Based on my work with the district-wide literacy initiatives, I think one of the most important components on this list is #11: Writing for Content Learning. Too often, teachers of content areas other than English do not think of themselves as writing (or reading) teachers, and in some cases may not assign very many writing assignments. The use of wikis as a means of facilitating collaborative projects can be an effective instructional strategy in any content area — with the benefit of supporting the development of writing skills because of the nature of the medium.

Basics of Use & Anatomy
  1. Content Page or Article
  2. Revisions History
  3. Discussion or Talk page
  4. The importance of TAGGING
  5. Edit or Page Notes
  6. Links

· Do not be rude or offensive when posting comments or making edits.
· Do not write “Click here for more information about Collaborative Learning.” Instead, write “More info about Collaborative Learning.” Avoid doing this for external links as well.
· Do correct typos or content errors.
· Do contribute original content or referenced materials. Follow normal citation and reference rules for academic writing to avoid plagiarizing or violating copyrights, and include links to original material if available online.
· Do use actual dates.
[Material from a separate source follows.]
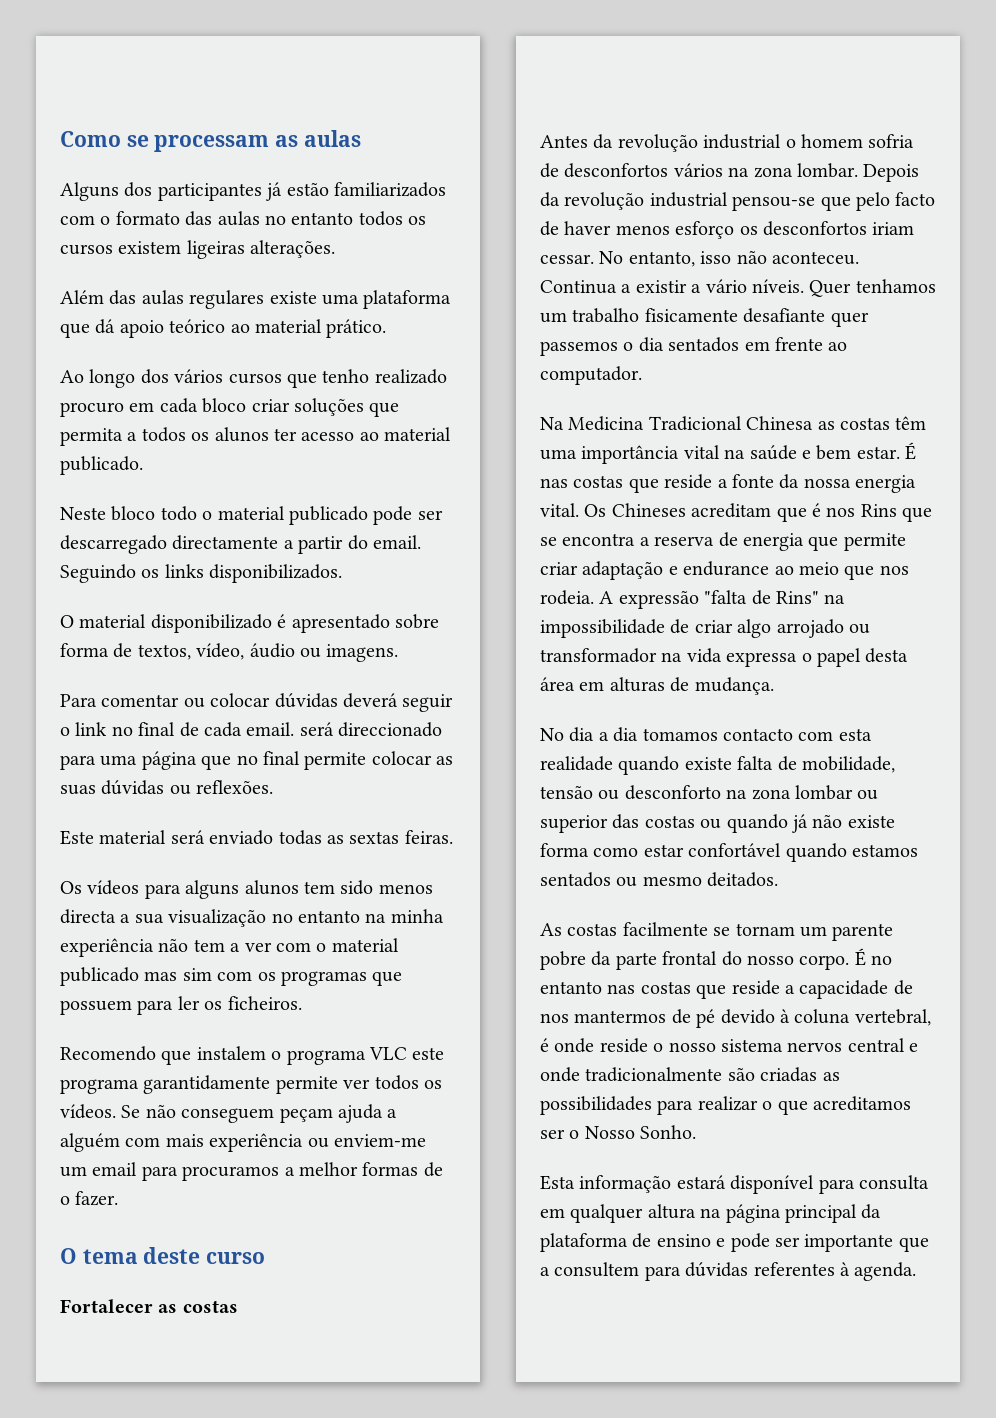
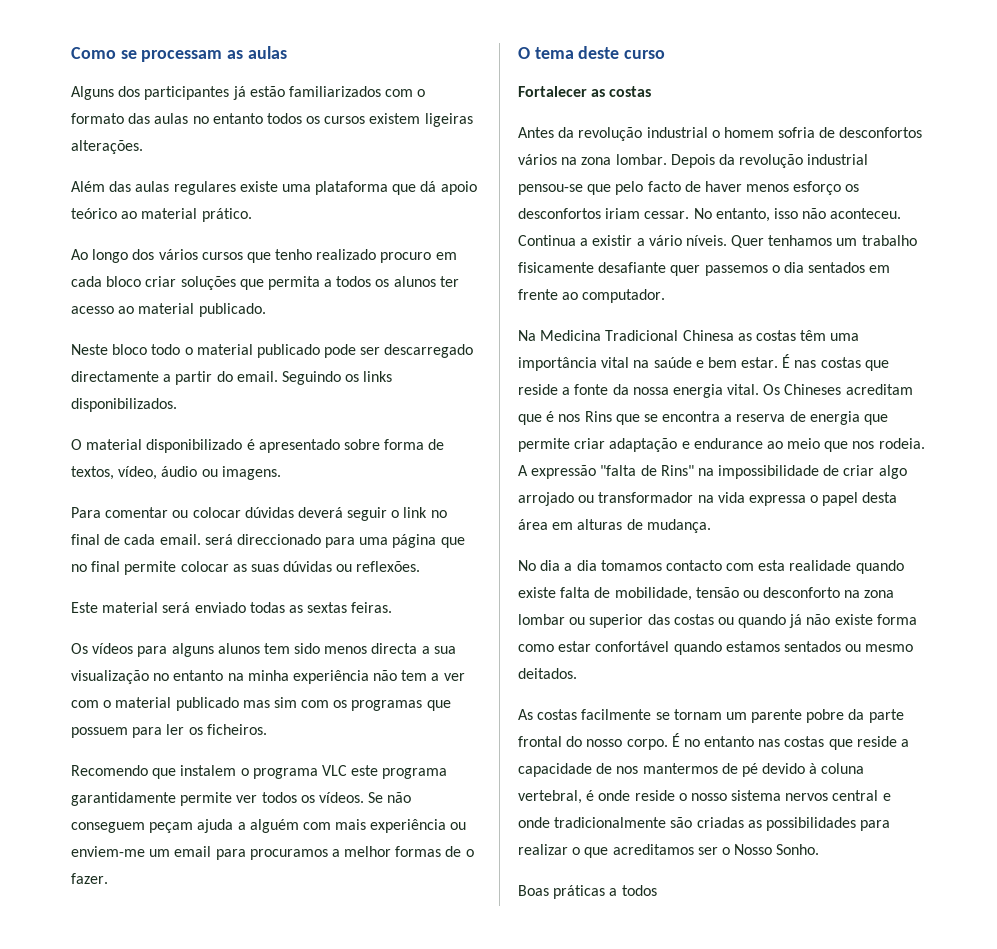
[540,1175,929,1194] [540,1204,882,1223] [540,1233,929,1252] [540,1262,917,1281] Esta informação estará disponível para consulta em qualquer altura na página principal da plataforma de ensino e pode ser importante que a consultem para dúvidas referentes à agenda. -> [518,885,657,899] Boas práticas a todos

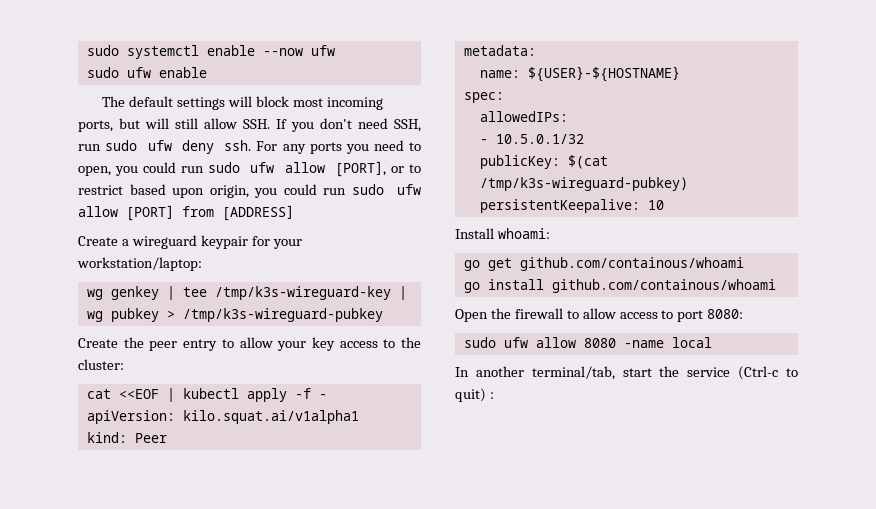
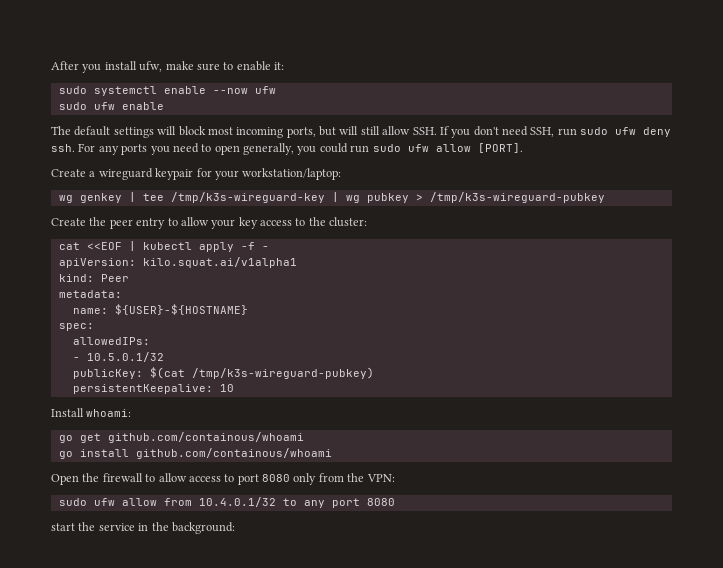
(86, 50) none -> [51,61,284,73] After you install ufw, make sure to enable it: //
[78,161,421,177] [78,184,421,198] [78,205,294,221] open, you could run sudo ufw allow [PORT], or to restrict based upon origin, you could run sudo ufw allow [PORT] from [ADDRESS] -> [214,143,523,155] open generally, you could run sudo ufw allow [PORT].
[707,309,744,319] [463,337,712,348] [455,366,799,380] [455,388,494,402] 8080: // sudo ufw allow 8080 -name local // In another terminal/tab, start the service (Ctrl-c to quit) : -> [262,473,395,485] [58,497,395,508] [51,522,235,534] 8080 only from the VPN: // sudo ufw allow from 10.4.0.1/32 to any port 8080 // start the service in the background:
For example, write “In August 2009 we implemented a new intervention program…” rather than writing “Last August we implemented a new intervention program…”
· Do add your signature to comments if applicable and do avoid using first-person references when creating wiki content.
· Do remain objective when adding or creating content. Pros and cons should be included when appropriate.
· Do be bold. Go ahead and create content or edit someone else’s work. Remember that this is all about collaboration.
· Do not be offended if someone edits your work. Remember that this is all about collaboration.
· Do include “notes” when you make changes to explain what changes were made and why you made them.
· Do recognize useful content and give praise to constructive work that adds value to the wiki.
· Do help build structure. Allow for collaborative synthesis and structuring of the content by everyone.
· Do follow basic rules of grammar and avoid writing in ALL CAPS, which is considered “shouting” in online communications.
· Do use your own name and not an alias. This helps to build trust among the team and holds everyone accountable for his or her contributions.

Wiki “Golden Rule”
“If it isn’t on the wiki, it is not because it doesn’t belong on the wiki… It’s because YOU haven’t added it to the wiki!”